In East Africa, this supply regime is called “kuku, vifaranga, na mayai”, meaning, “chicken, chick and eggs”! This anomaly was corrected by liberalization of the oil sector, and it is one of the few such measures that affected western commercial interests, as most majors complained about the likely compromise in standards, etc. The founder-owners were also very focused in their core business of oil marketing, and towards that end engaged local professionals to run the business units. The company through progressive recruitment is now run by a team of highly qualified professional managers with extensive industry experience in their various disciplines.

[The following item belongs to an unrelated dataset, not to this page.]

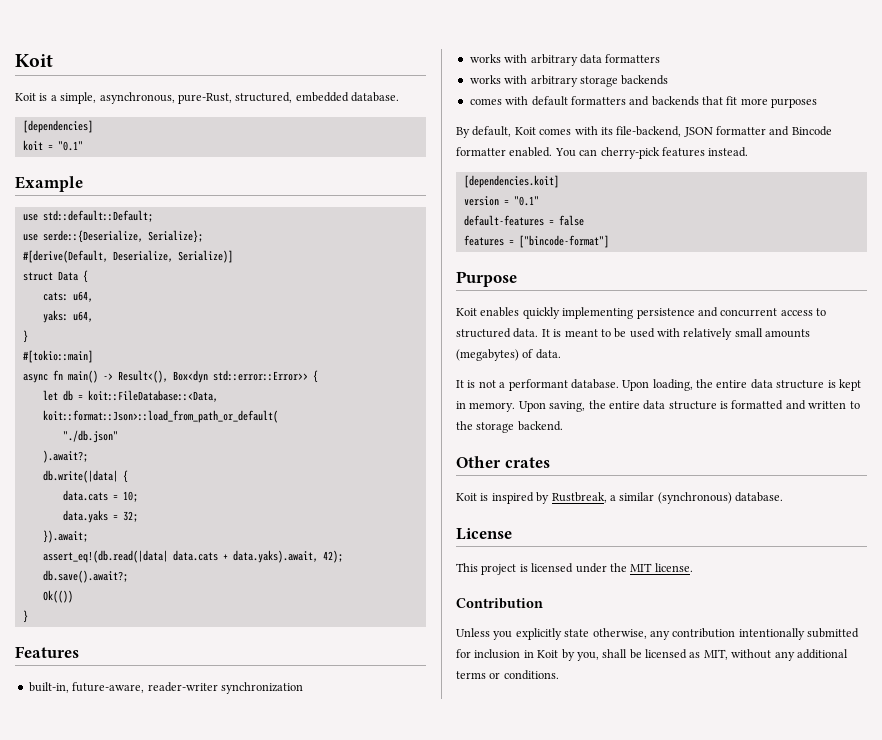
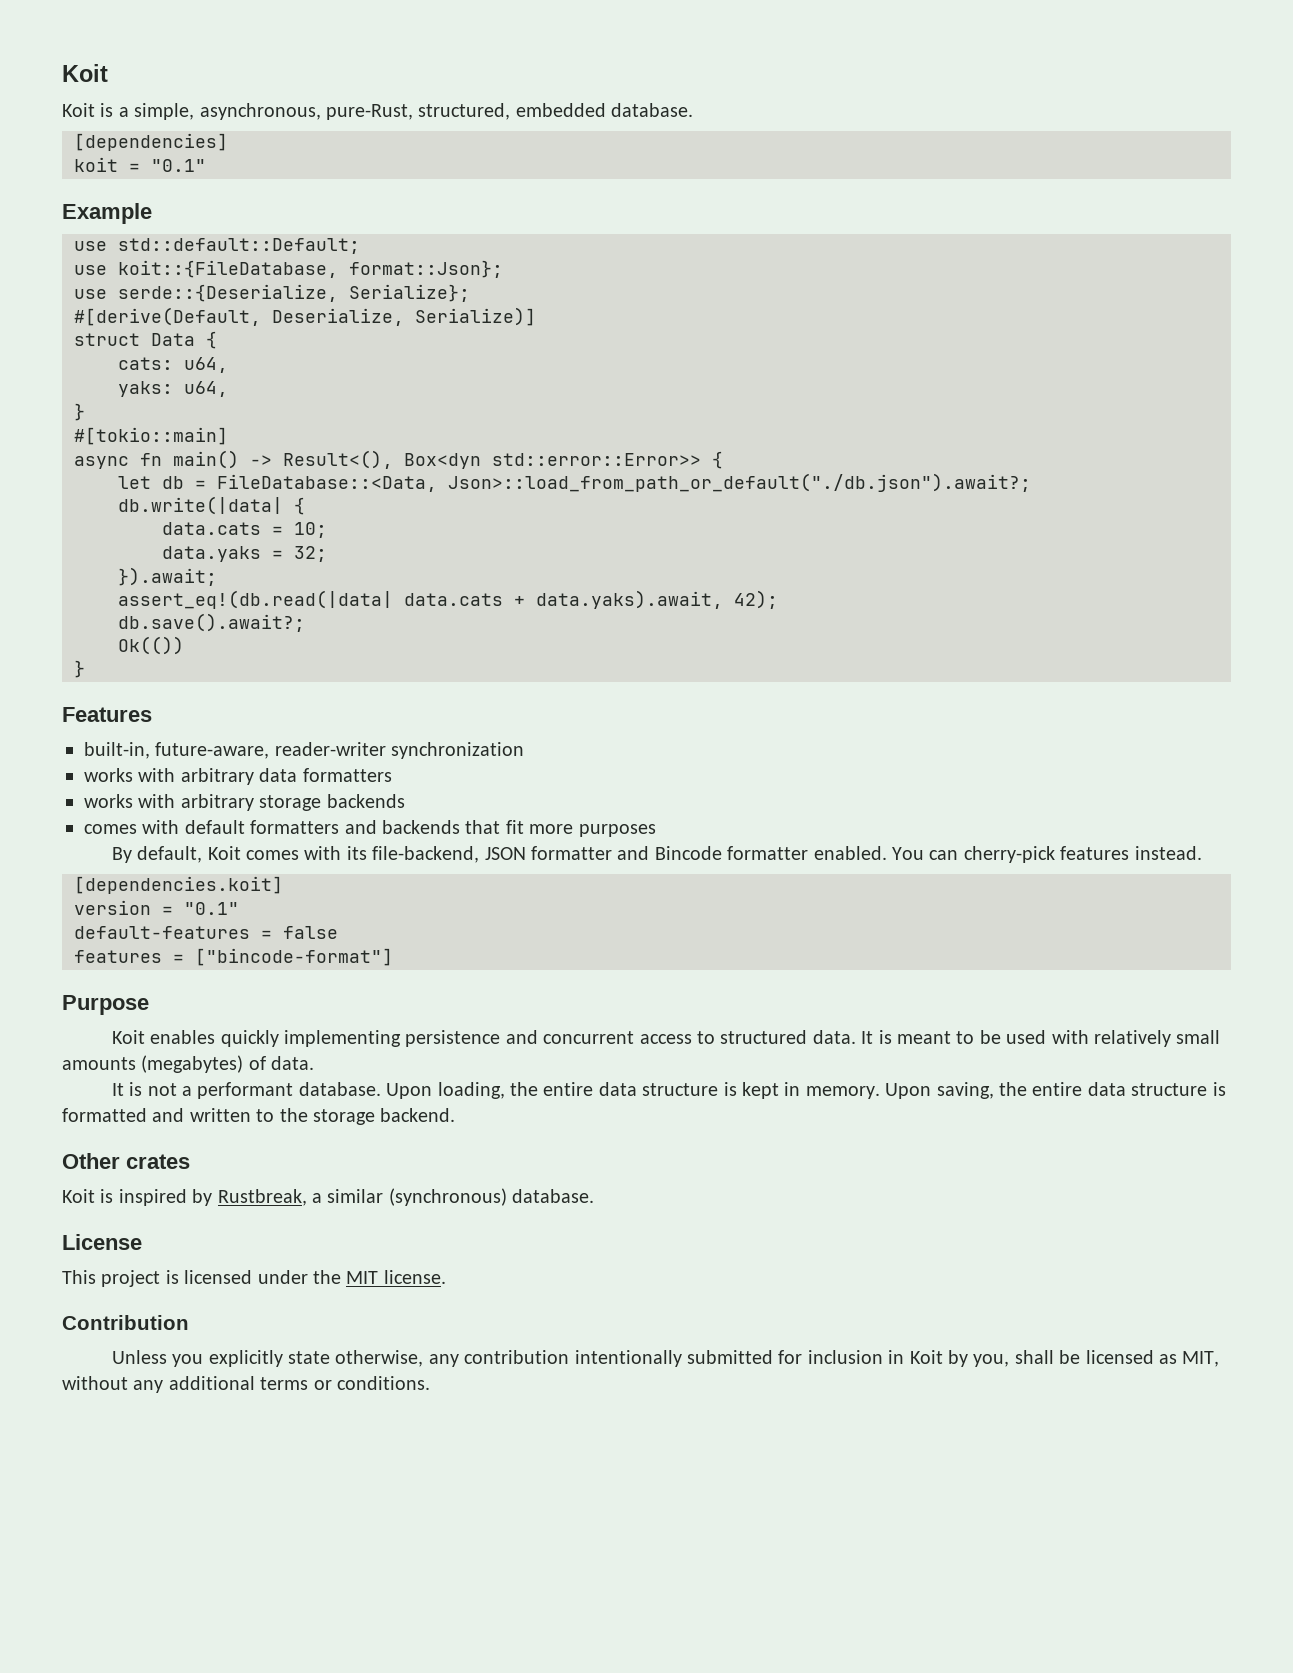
+ use koit::{FileDatabase, format::Json};
- let db = koit::FileDatabase::<Data, koit::format::Json>::load_from_path_or_default(
- "./db.json"
- ).await?;
+ let db = FileDatabase::<Data, Json>::load_from_path_or_default("./db.json").await?;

Historically, the Kenya market is mature, and therefore fairly difficult for newcomers to penetrate. This explains the strategy of the company’s initial entry into the northern Tanzania market as it offered the greatest potential for growth. At the time – 1998 – by some luck and coincidence, the El Nino rains had cut off the northern lake region area of Tanzania from their traditional supply route of Dar es Salaam. Most of the bridges and railway lines were washed away by the torrential floods of the El Nino rains. The opportunity to supply from Kisumu, a Kenya pipeline terminal, also on Lake Victoria, could not have come at a better time! The rest is history, as they say. Not long after this, our first service station was opened in 2002 in Kisumu. This was quickly followed by upgrading the company through the acquisition of a petrol importation license in 2003, enabling us to source products from the international oil market, thereby eliminating the local multi-national middlemen in our supply chain. In 2004, we entered the Uganda market, rapidly followed by Rwanda, Burundi and Southern Sudan – almost as the pioneer oil marketing company. Today, Uganda is one of our biggest markets, where we own and operate 20 modern petroleum stations. In Tanzania, the newly constructed 35 million liter Hass oil terminal in Dar es Salaam was commissioned in 2010. This facility serves our southern corridor markets of Tanzania, Rwanda, Burundi, Zambia, and the Katanga Province of D.R.C.